Flüchtlingsunterkünfte: Vorwurf gegen Mario Czaja ist an den Haaren herbeigezogen

Sozialsenator Mario Czaja soll Flüchtlingsunterkünfte in seinem Wahlkreis verhindert haben. Dazu erklärt der Generalsekretär der CDU Berlin, Kai Wegner:

„Es ist schon erstaunlich, wie sich manche Kritiker an jeden vermeintlichen Strohhalm klammern, um Sozialsenator Mario Czaja in ein negatives Licht zu rücken. Dieses Mal geht es um Unterkünfte, die Mario Czaja angeblich in seinem Wahlkreis verhindert haben soll. Dieser Vorwurf ist – wie die vorherigen auch – völlig an den Haaren herbeigezogen.

Vorgezogenes Wahlkampfgetöse hilft niemandem. Das Flüchtlingsthema ist zu ernst, um damit Kampagnen, Parteipolitik oder Wahlkampf zu betreiben. Statt permanent haltlose Behauptungen aufzustellen, sollten die Kritiker besser konstruktiv daran mitarbeiten, die Herausforderungen in der Flüchtlingsfrage zu bewältigen. Jeder ist aufgefordert, an seinem Platz mitzuhelfen, dass unsere Stadt diese Bewährungsprobe besteht.“

Zum Hintergrund:

Die Entscheidung zur Auswahl konkreter Standorte für Modularbauten in Marzahn-Hellersdorf wurde laut veröffentlichter Pressemitteilung des Bezirksamtes gemeinsam mit dem Senat getroffen. Die Prüfung und Identifizierung von für Modularbauten geeigneten Flächen war durch die Senatsfinanzverwaltung und die Berliner Immobilienmanagement GmbH (BIM) erfolgt. Auch die Vorschläge für Containerstandorte haben die Finanzverwaltung und BIM unterbreitet.

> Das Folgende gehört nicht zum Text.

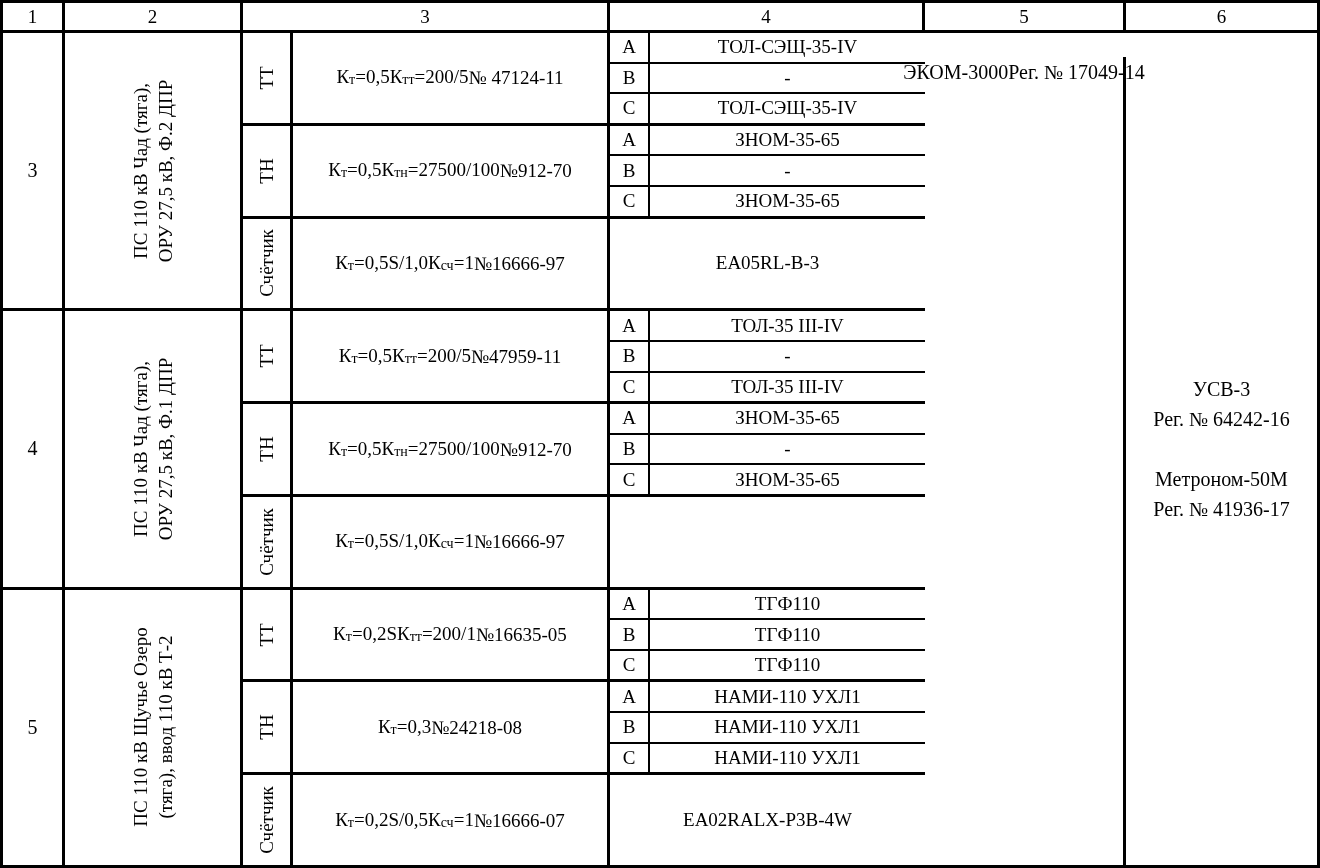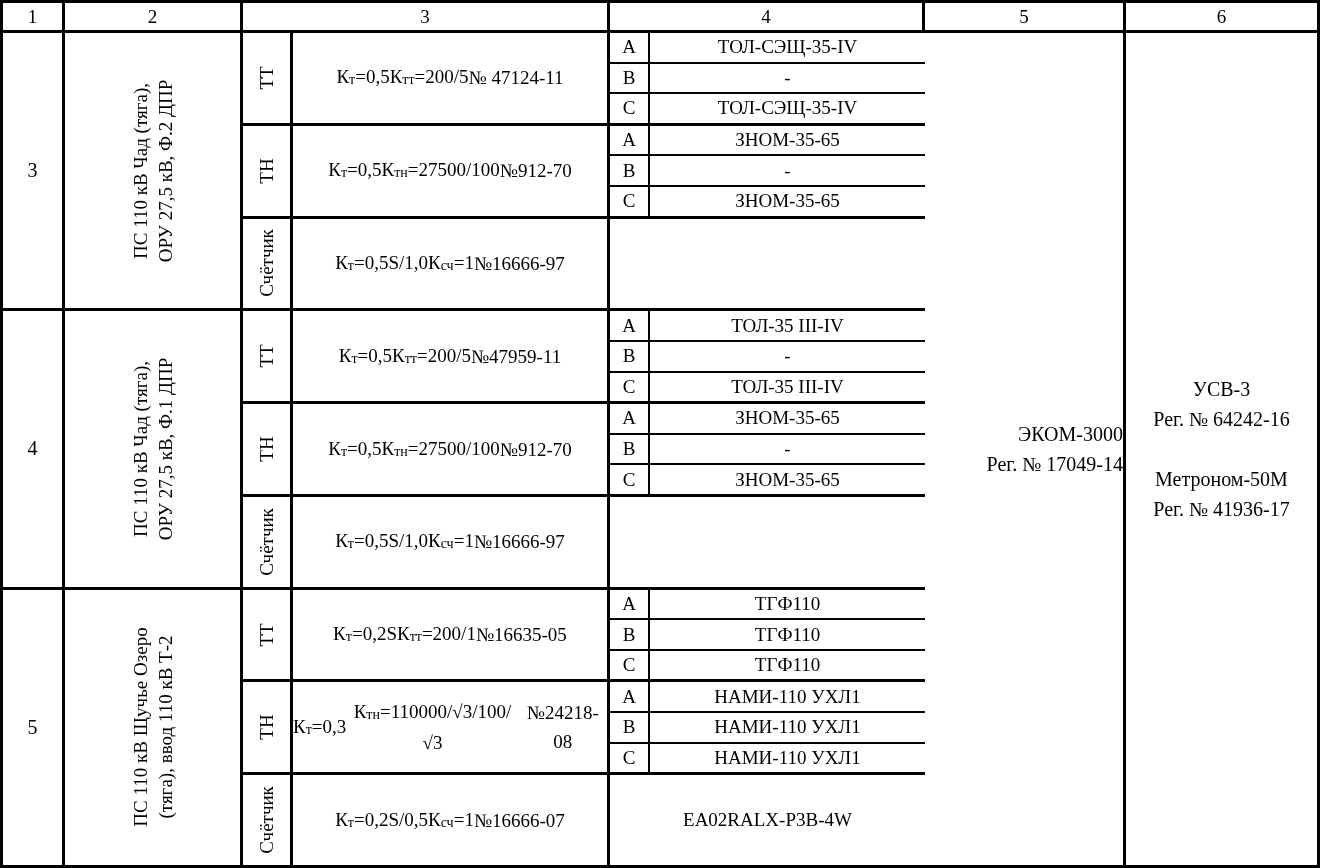"ЭКОМ-3000" .col5 { align-items: flex-end -> flex-start; flex-direction: column -> none; margin-top: none -> 24px }
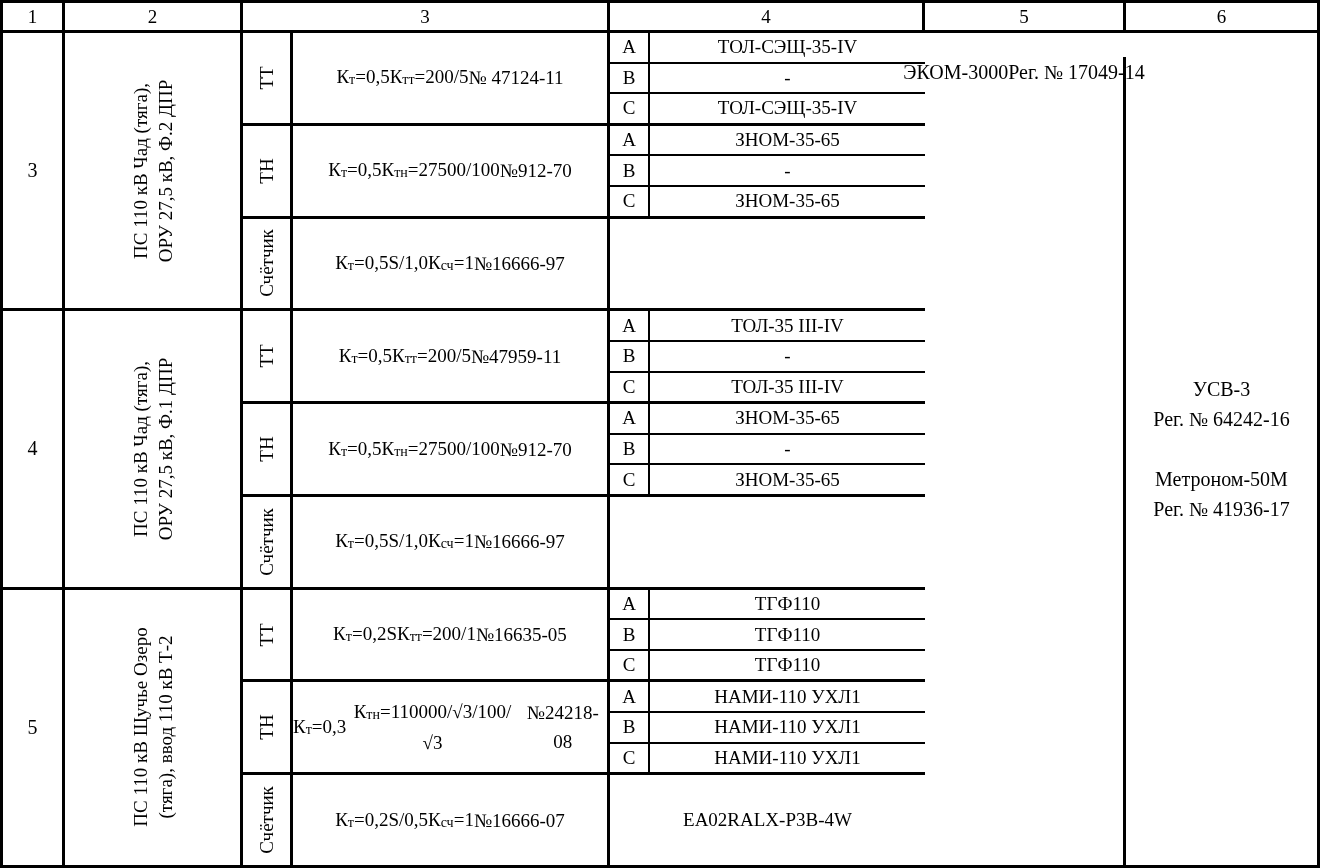"EA05RL-B-3" div.meter { html: none -> <div>EA05RL-B-3</div> }
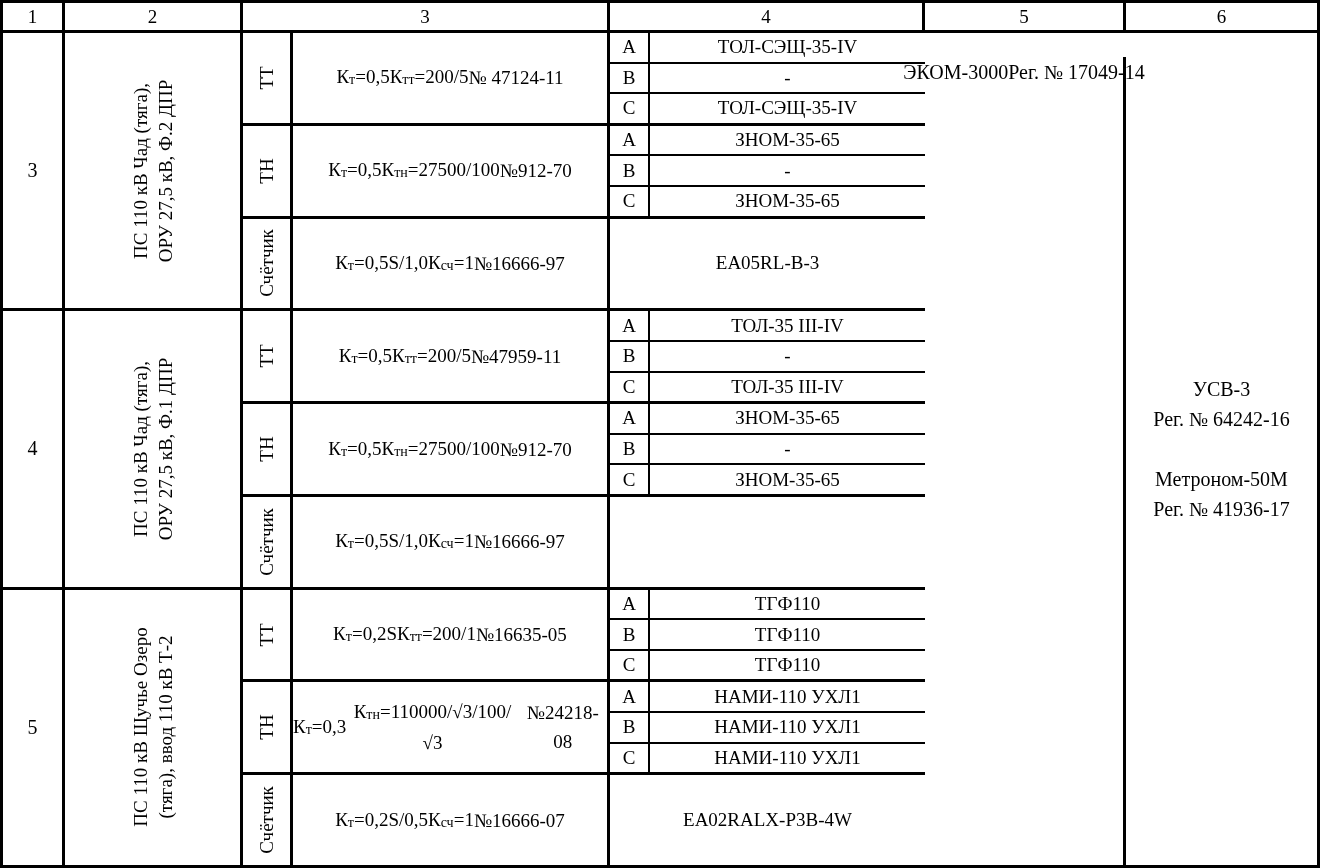"Ктн=110000/√3/100/√3" div.param-line { html: <div><span>К</span><span>тн</span><span>=110000/√3/100/√3</span></div> -> none }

Senat und Bezirke haben sich im Rat der Bürgermeister haben darauf verständigt, bei der Auswahl von Grundstücken und Immobilien eine gleichmäßigere Verteilung der Flüchtlinge nach Bezirken zu berücksichtigen. Die endgültige Entscheidung über die Auswahl konkreter Standorte erfolgt in Abstimmung mit den Bezirken.

In Mario Czajas Wahlkreis werden Flüchtlinge im Rahmen von Kostenübernahmen des Landesamtes für Gesundheit und Soziales (LaGeSo) bspw. im Parkhotel in Kaulsdorf untergebracht.